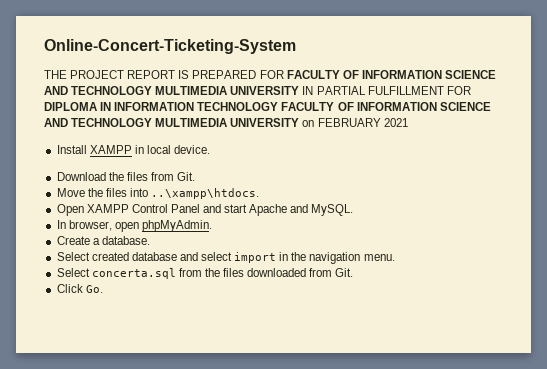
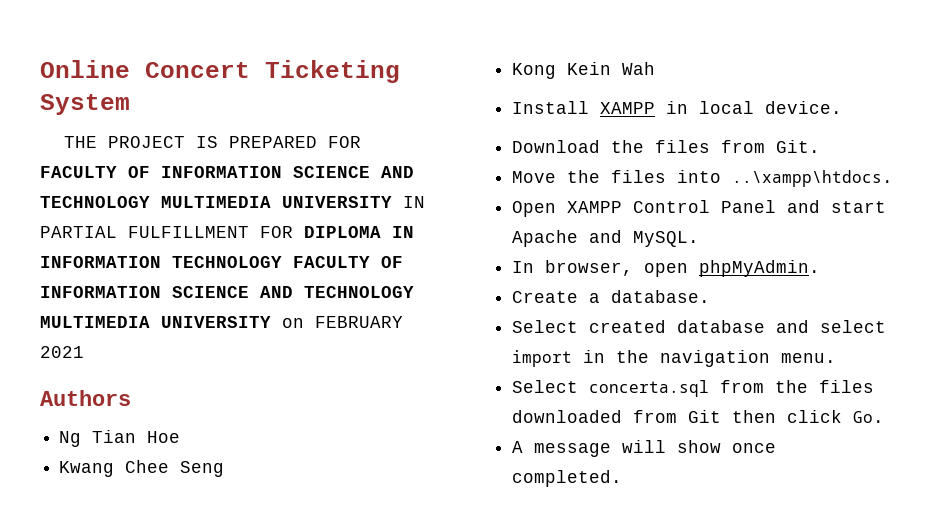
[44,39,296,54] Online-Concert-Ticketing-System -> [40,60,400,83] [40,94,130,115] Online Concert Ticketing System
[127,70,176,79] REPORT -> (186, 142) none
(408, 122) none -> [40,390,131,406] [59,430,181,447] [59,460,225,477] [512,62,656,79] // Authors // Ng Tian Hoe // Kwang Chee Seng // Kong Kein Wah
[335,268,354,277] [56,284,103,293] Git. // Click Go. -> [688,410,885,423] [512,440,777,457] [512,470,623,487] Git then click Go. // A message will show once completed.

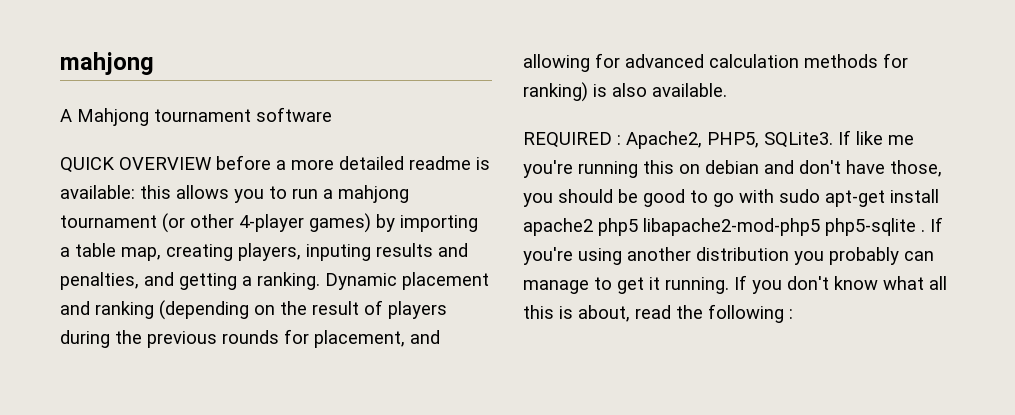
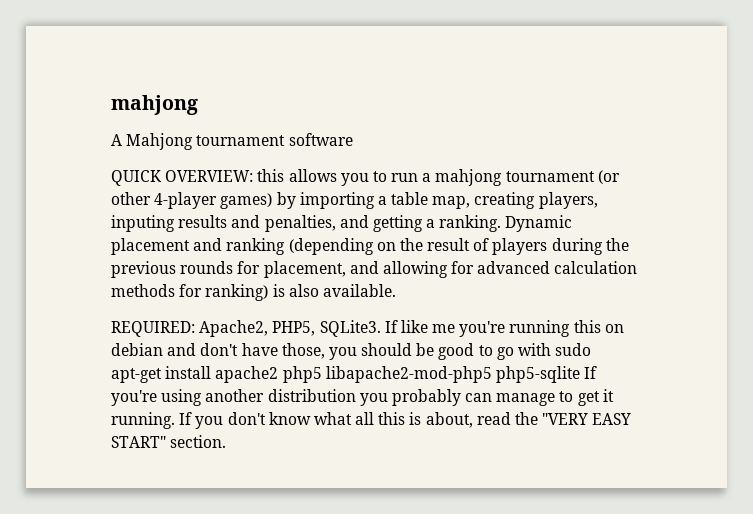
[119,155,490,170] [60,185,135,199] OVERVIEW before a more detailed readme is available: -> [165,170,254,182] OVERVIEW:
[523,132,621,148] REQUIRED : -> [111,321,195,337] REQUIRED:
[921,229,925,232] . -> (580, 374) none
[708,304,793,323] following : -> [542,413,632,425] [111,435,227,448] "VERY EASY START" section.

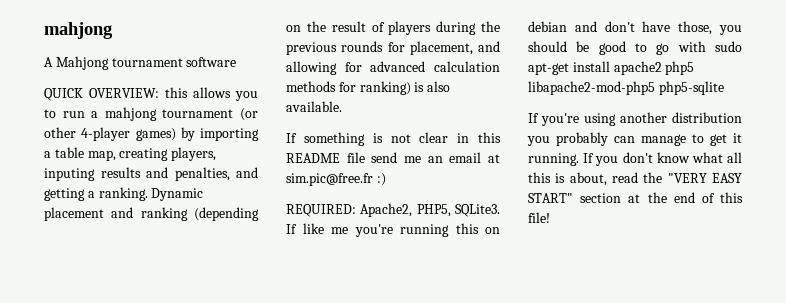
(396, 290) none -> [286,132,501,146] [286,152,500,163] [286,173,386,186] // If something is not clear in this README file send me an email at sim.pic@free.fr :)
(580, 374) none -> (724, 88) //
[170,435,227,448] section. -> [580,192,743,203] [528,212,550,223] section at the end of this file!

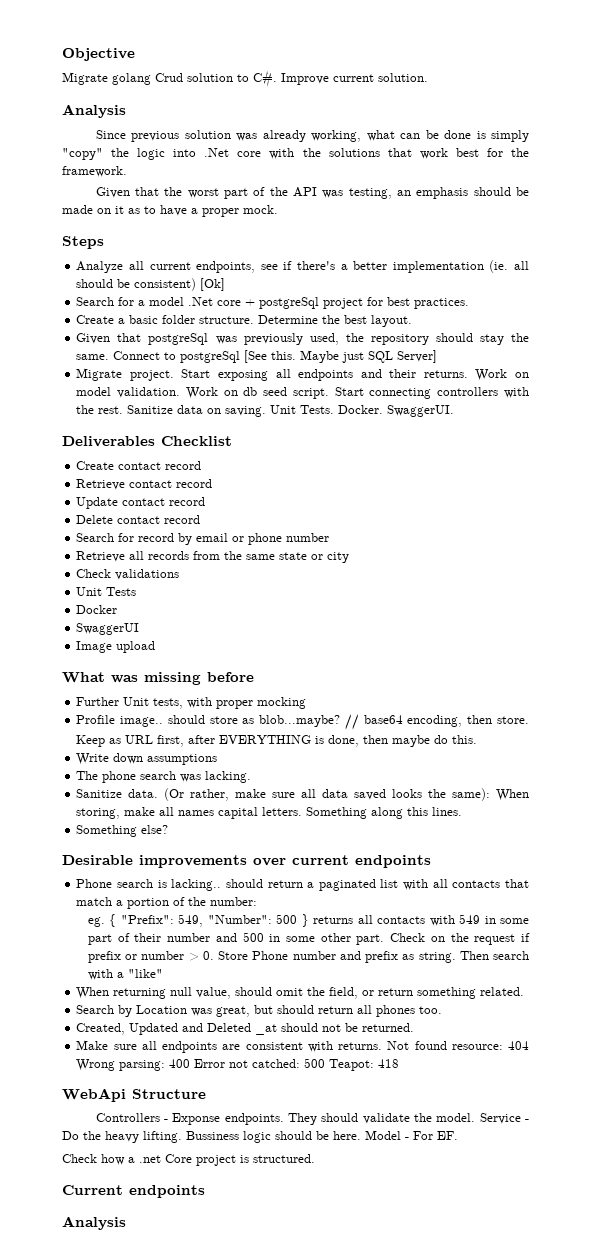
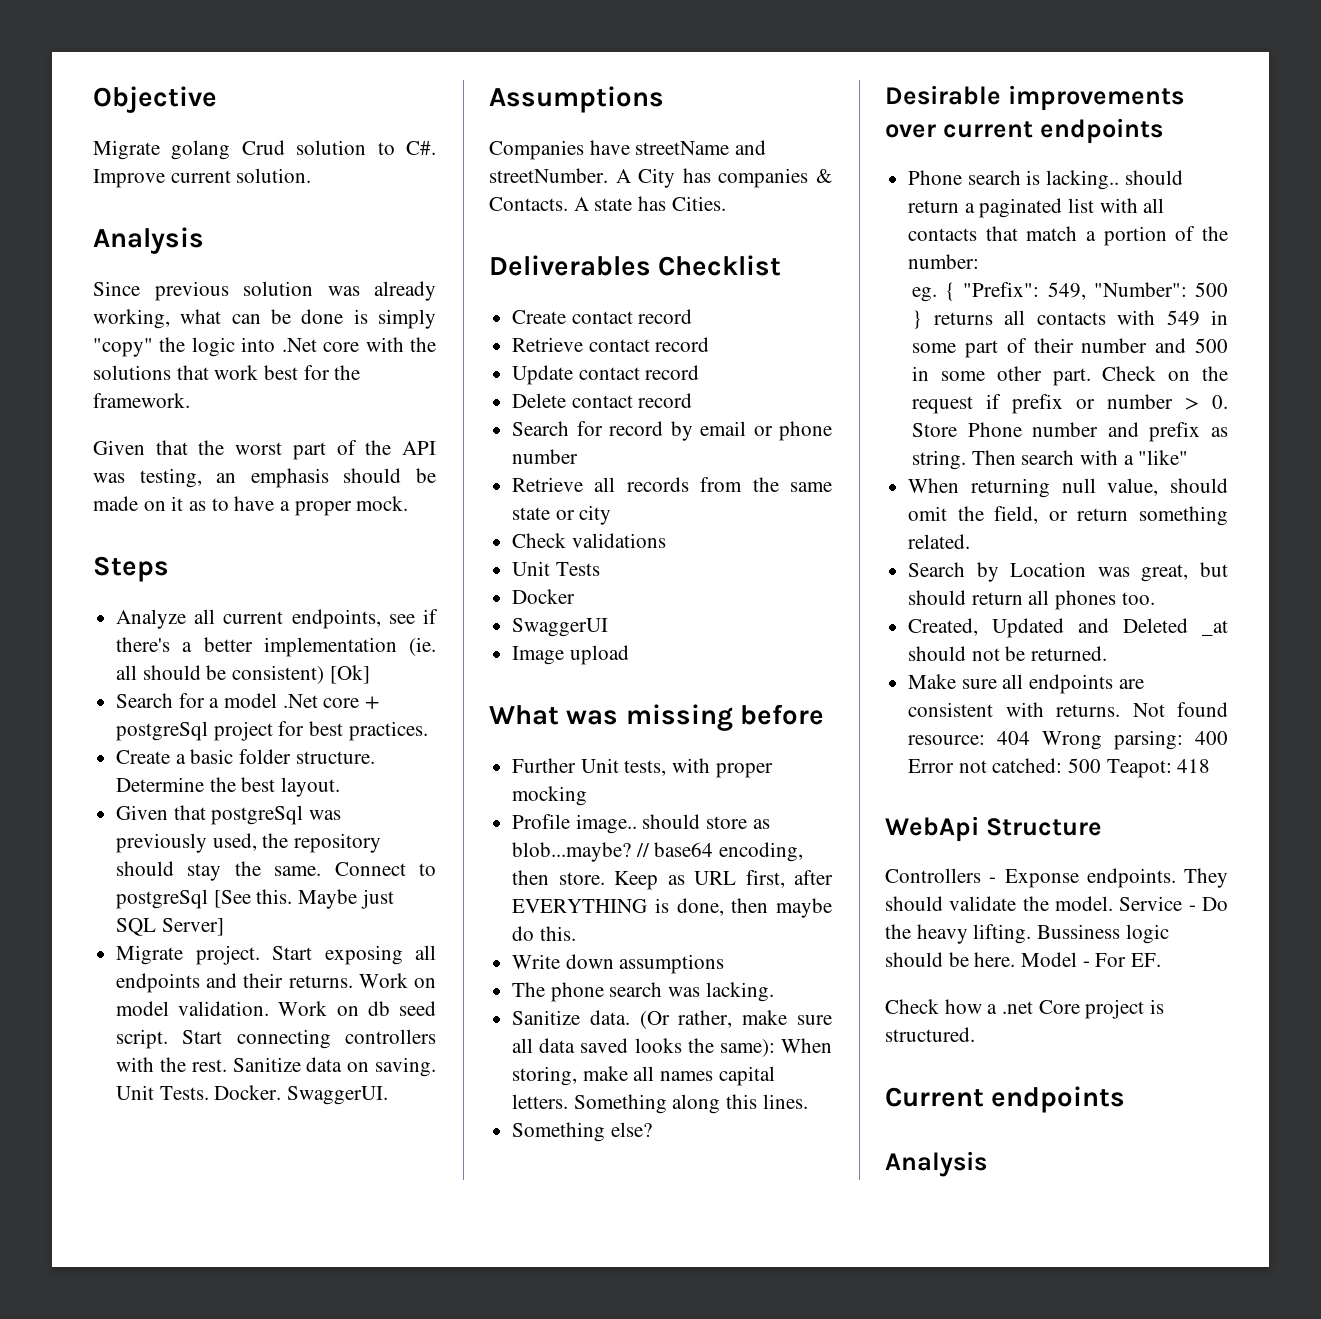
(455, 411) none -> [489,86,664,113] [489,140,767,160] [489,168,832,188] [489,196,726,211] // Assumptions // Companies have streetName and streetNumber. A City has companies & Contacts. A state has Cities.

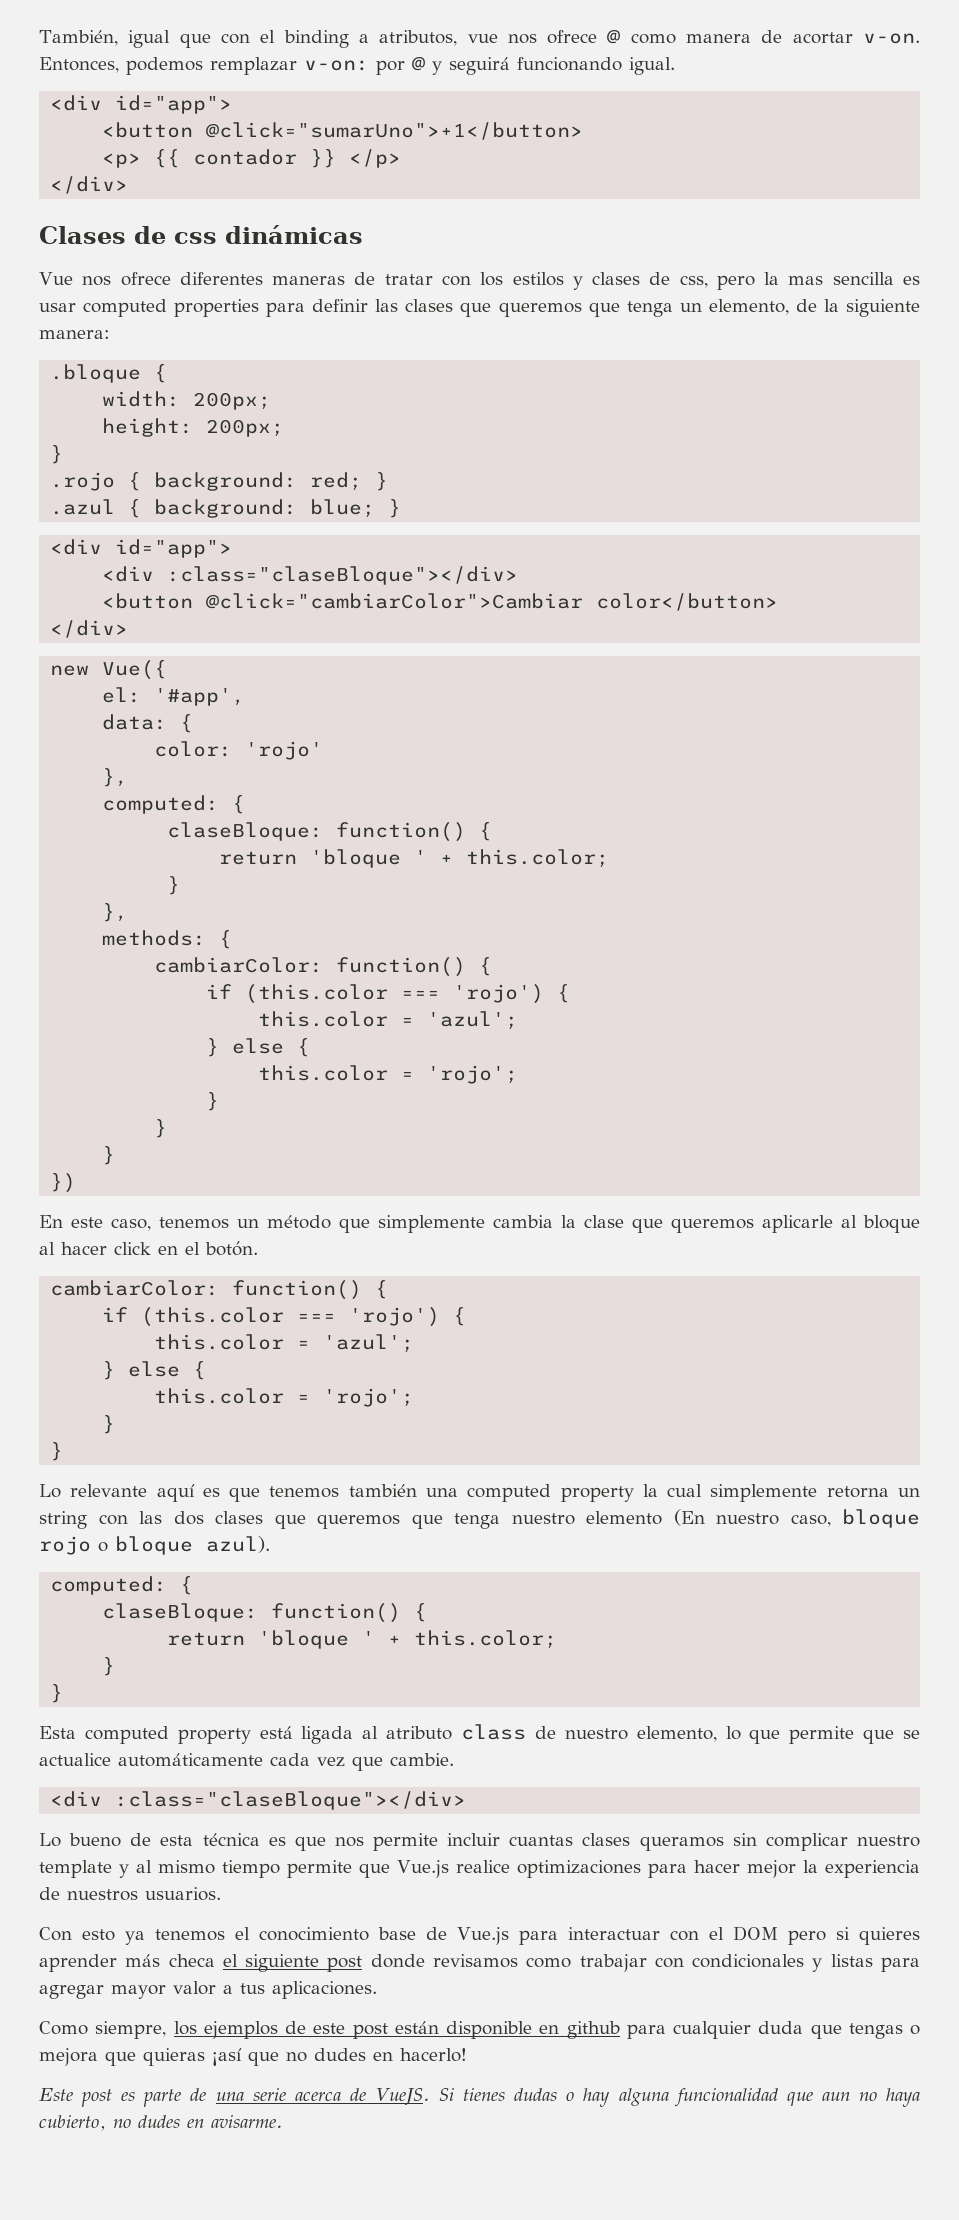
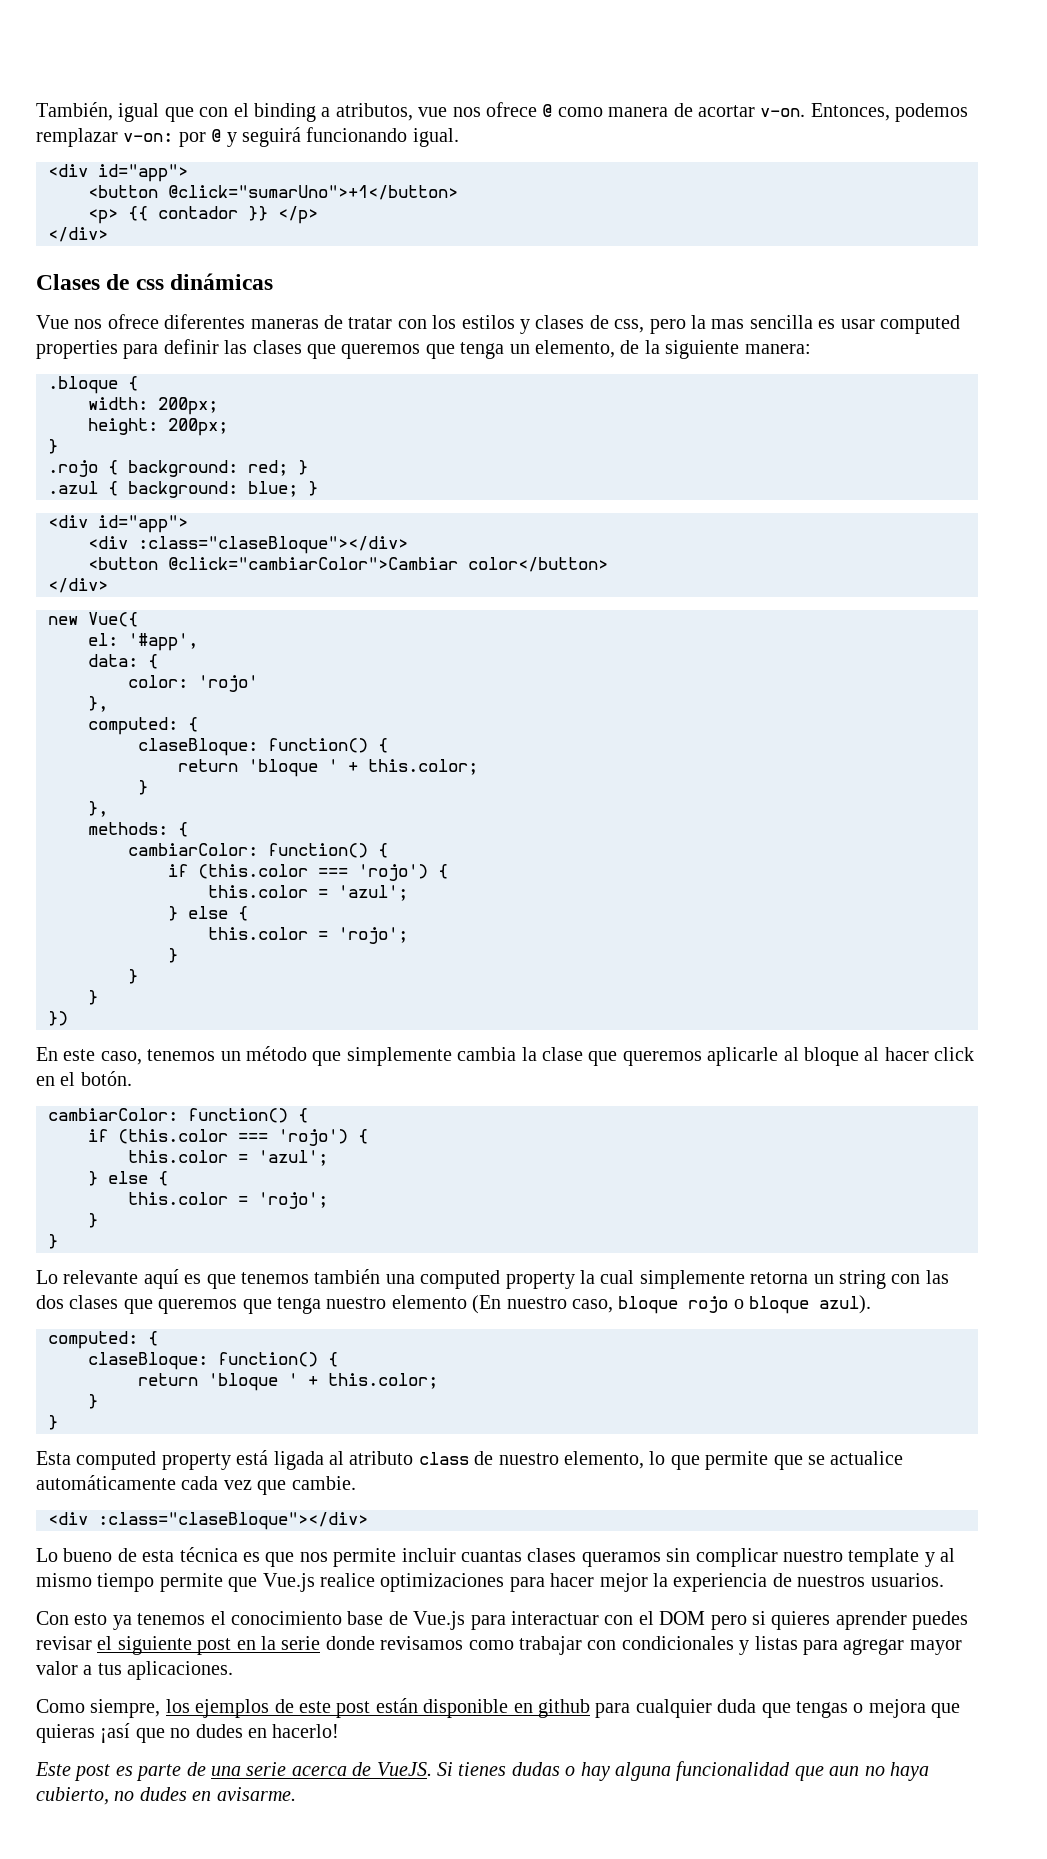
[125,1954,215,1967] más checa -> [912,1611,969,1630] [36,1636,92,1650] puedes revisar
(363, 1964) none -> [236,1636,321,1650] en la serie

__________

= TASK ITEM =
Only an exact copy is needed: the lines from the opening of the listing through the line with "[921,229,925,232] . -> (580, 374) none", both included, minus the pictures.

= EXERCISE ANSWER =
[44,39,296,54] Online-Concert-Ticketing-System -> [40,60,400,83] [40,94,130,115] Online Concert Ticketing System
[127,70,176,79] REPORT -> (186, 142) none
(408, 122) none -> [40,390,131,406] [59,430,181,447] [59,460,225,477] [512,62,656,79] // Authors // Ng Tian Hoe // Kwang Chee Seng // Kong Kein Wah
[335,268,354,277] [56,284,103,293] Git. // Click Go. -> [688,410,885,423] [512,440,777,457] [512,470,623,487] Git then click Go. // A message will show once completed.

[119,155,490,170] [60,185,135,199] OVERVIEW before a more detailed readme is available: -> [165,170,254,182] OVERVIEW:
[523,132,621,148] REQUIRED : -> [111,321,195,337] REQUIRED:
[921,229,925,232] . -> (580, 374) none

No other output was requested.